Complementary Questions
When we discussed binary in Week 0, we focused on non-negative numbers. Recall, for instance, that 0 in decimal is 00000000
in binary, 1 in decimal is 00000001
in binary, and 2 in decimal is 00000010
in binary, assuming you use a full byte (8 bits) to represent each number. But what about negative numbers? We humans, of course, simply prefix decimal digits with a minus sign (-) as needed. But computers, ultimately, must rely only on zeroes and ones, so perhaps the simplest solution for them is to use just a bit (e.g., the leftmost) to represent a number’s sign. And so a computer might represent -1 in decimal as 10000001
in binary and -2 in decimal as 10000010
in binary. Notice how those bytes are identical to those for 1 and 2, respectively, except for their leftmost bit, which is now 1
. This binary representation of negative numbers, otherwise known as "sign-magnitude," is nice and simple, but you, unfortunately, end up with two representations of zero, 00000000
and 10000000
. And sign-magnitude doesn’t quite lend itself to convenient arithmetic.
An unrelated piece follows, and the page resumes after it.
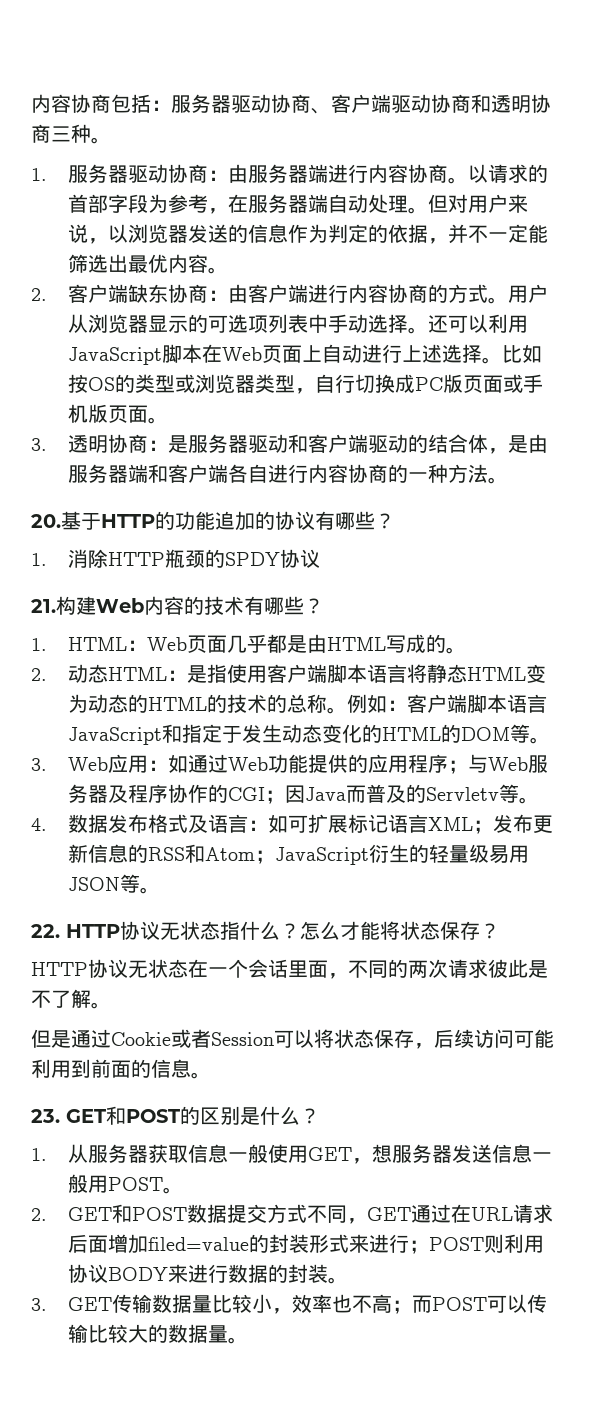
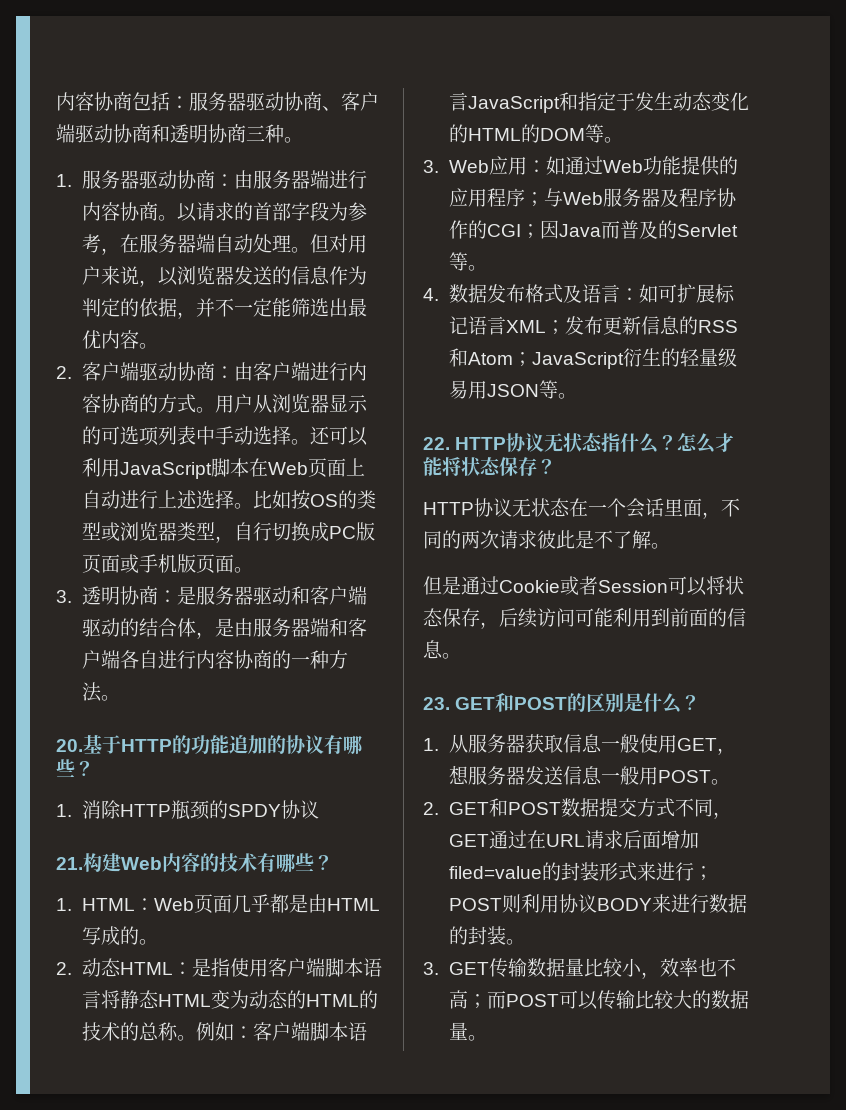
[128,284,169,303] 缺东 -> [138,362,177,381] 驱动
[426,787,500,801] Servletv -> [676,224,738,237] Servlet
In decimal, for instance, 1 + -1 is, of course 0. But let’s do that same math in binary using sign-magnitude, below. Notice how we’ve carried a 1
when adding 1
and 1
, since 1
+ 1
is 10
in binary, just as 5 + 5 is 10 in decimal.
00000001
+ 10000001
==========
10000010
It would seem that this sum of 1 and -1, in decimal, is actually -2, since the leftmost bit of 10000010
is 1
and the remaining seven bits (i.e., 0000010
) represent 2! Well that’s just not right. It should be 0, of course!
And so computers instead tend to represent negative numbers using "two’s complement," which is just a bit (ha!) different. To determine the representation of a negative number using two’s complement, you first take its positive representation, invert all its bits (changing each 0
to a 1
and each 1
to a 0
), and then add 1
to that result. Similarly can you convert a negative number using two’s complement to its positive representation via those same steps in the same order.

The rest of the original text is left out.